Re: [HACKERS] PostgreSQL performance issues

2007-10-23 Thread Simon Riggs
On Mon, 2007-10-22 at 05:13 -0700, Tiago J. Adami wrote:

 Hi all, I'm working for a brazillian company developing and
 maintaining a ERP sw that uses PostgreSQL as it main OLTP database
 system. We're just to start the migration to IBM DB2 because of many
 performance issues. I searched the solution for these performance
 problems, and can't find anything on the other web foruns. 

If you are migrating to DB2 then I'm guessing you'll have spent some
time discussing things with a DB2 consultant/pre-sales guy. I've noticed
they've started to implement some PostgreSQL features now and probably
have a list of Ten Questions to Ask the PostgreSQL Community. It's a
standard sales technique. I bet they haven't mentioned the things that
Postgres does better than DB2 and that they are playing catch-up on. 
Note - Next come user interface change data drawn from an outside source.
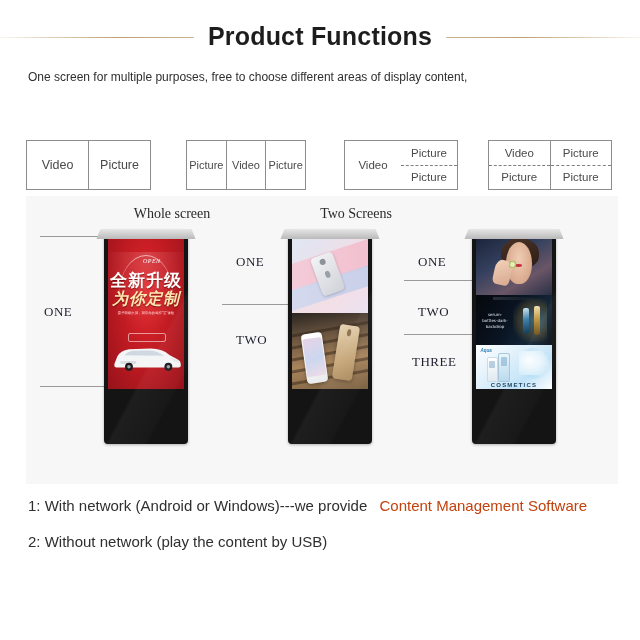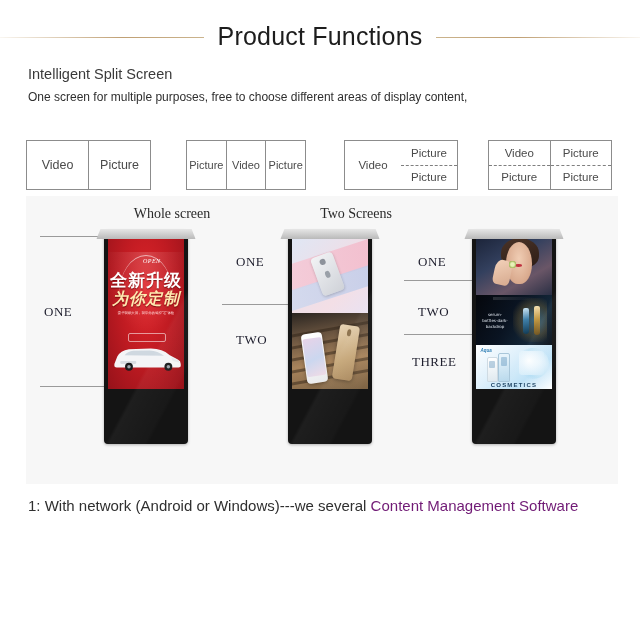--- a/index.html
+++ b/index.html
@@ -18,7 +18,7 @@
     background:linear-gradient(90deg,rgba(198,168,118,.10),#c0a074 60%,#cbb48d);
     margin-top:2px;}
   .title-rule.right{background:linear-gradient(90deg,#cbb48d,#c0a074 40%,rgba(198,168,118,.10));}
-  .title-text{font-size:25px;font-weight:normal;color:#1d1d1d;
+  .title-text{font-size:25px;font-weight:bold;color:#1d1d1d;
     letter-spacing:.2px;padding:0 14px;white-space:nowrap;}
 
   

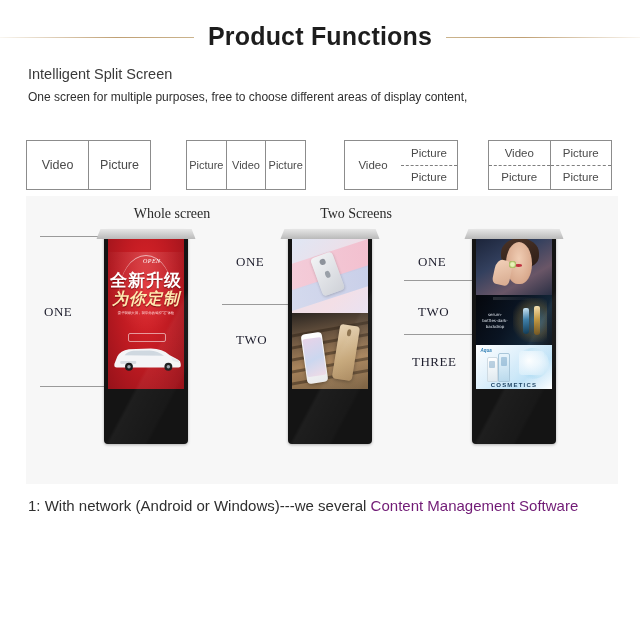--- a/index.html
+++ b/index.html
@@ -191,7 +191,6 @@
   </div>
 
   <div class="intro">
-    <div class="lead">Intelligent Split Screen</div>
     <p>One screen for multiple purposes, free to choose different areas of display content,</p>
   </div>
 

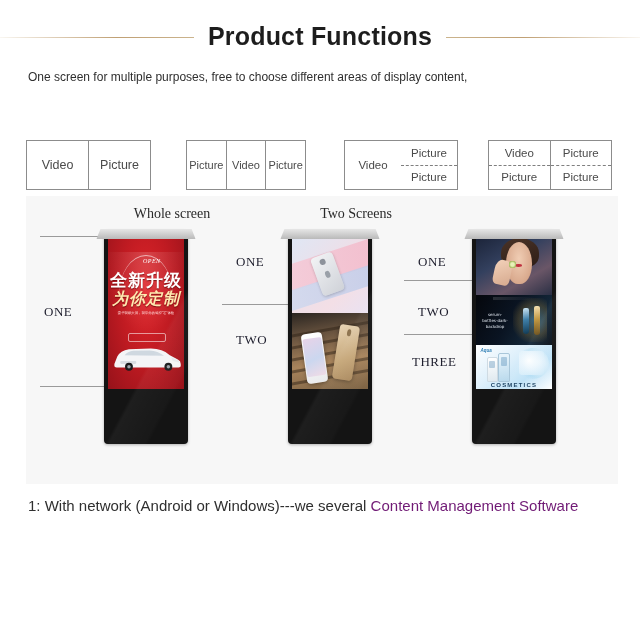--- a/index.html
+++ b/index.html
@@ -331,7 +331,7 @@
   </div>
 
   <div class="bottom">
-    <p><span>1: With network (Android or Windows)---we several </span><span class="hl">Content Management Software</span></p>
+    <p><span>1: With network (Android or Windows)---we provide </span><span class="hl">Content Management Software</span></p>
   </div>
 
 </div>

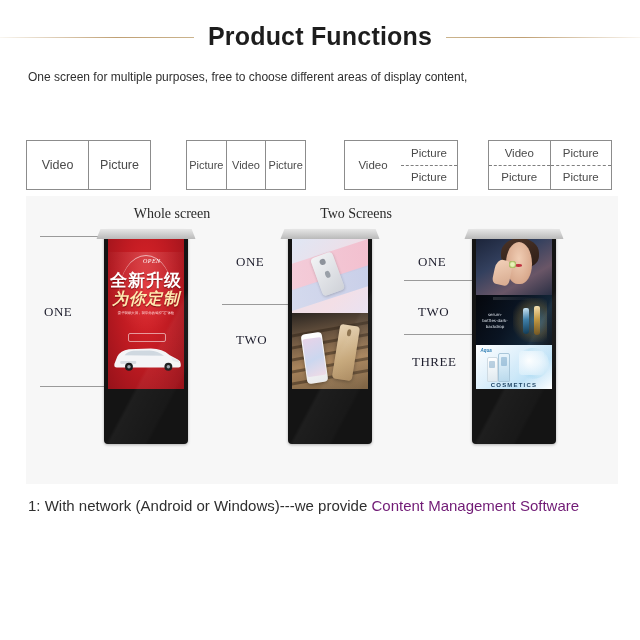--- a/index.html
+++ b/index.html
@@ -177,7 +177,7 @@
   
   .bottom{position:absolute;left:28px;top:496px;width:600px;}
   .bottom p{margin:0 0 16px 0;font-size:15px;line-height:20px;color:#2f2f2f;}
-  .hl{color:#701a75;}
+  .hl{color:#c2410c;margin-left:8px;}
 </style>
 </head>
 <body>

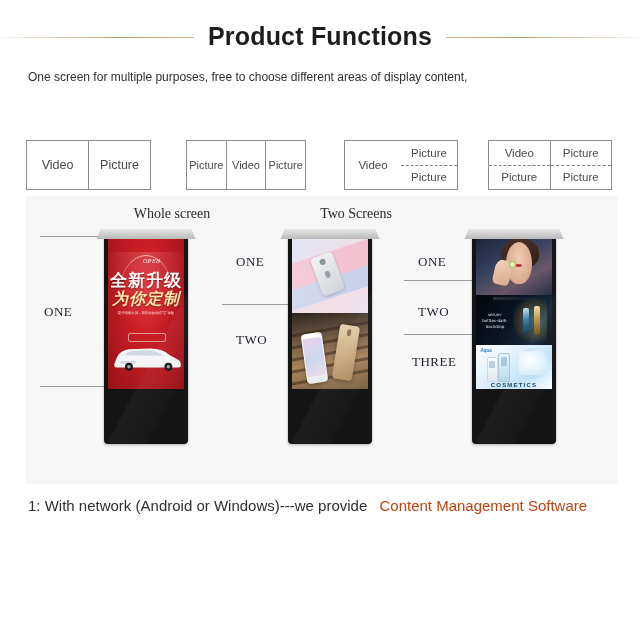--- a/index.html
+++ b/index.html
@@ -332,6 +332,7 @@
 
   <div class="bottom">
     <p><span>1: With network (Android or Windows)---we provide </span><span class="hl">Content Management Software</span></p>
+    <p>2: Without network (play the content by USB)</p>
   </div>
 
 </div>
If you are having problems with PostgreSQL you should do a little more
than search the forums. If you want to compare two products then you
shouldn't just ask an expert in one product, you should ask an expert in
each product. I'm available to help, but so are many others; my
understanding is that the Brazillian PostgreSQL community has many good
people. You may need to pay for the advice, but remember the pre-sales
advice on DB2 isn't free either, you just pay for it later.

The database schema you describe is very likely to be within the
capabilities of PostgreSQL on reasonable hardware. Limiting your
hardware so you can use the free version of DB2 could well put a strain
on your implementation. I would also note that running any database
using RAID-0 is going to lose your data fairly soon, whichever database
you choose.

I hope that helps your general issues.

-- 
  Simon Riggs
  2ndQuadrant  http://www.2ndQuadrant.com


---(end of broadcast)---
TIP 3: Have you checked our extensive FAQ?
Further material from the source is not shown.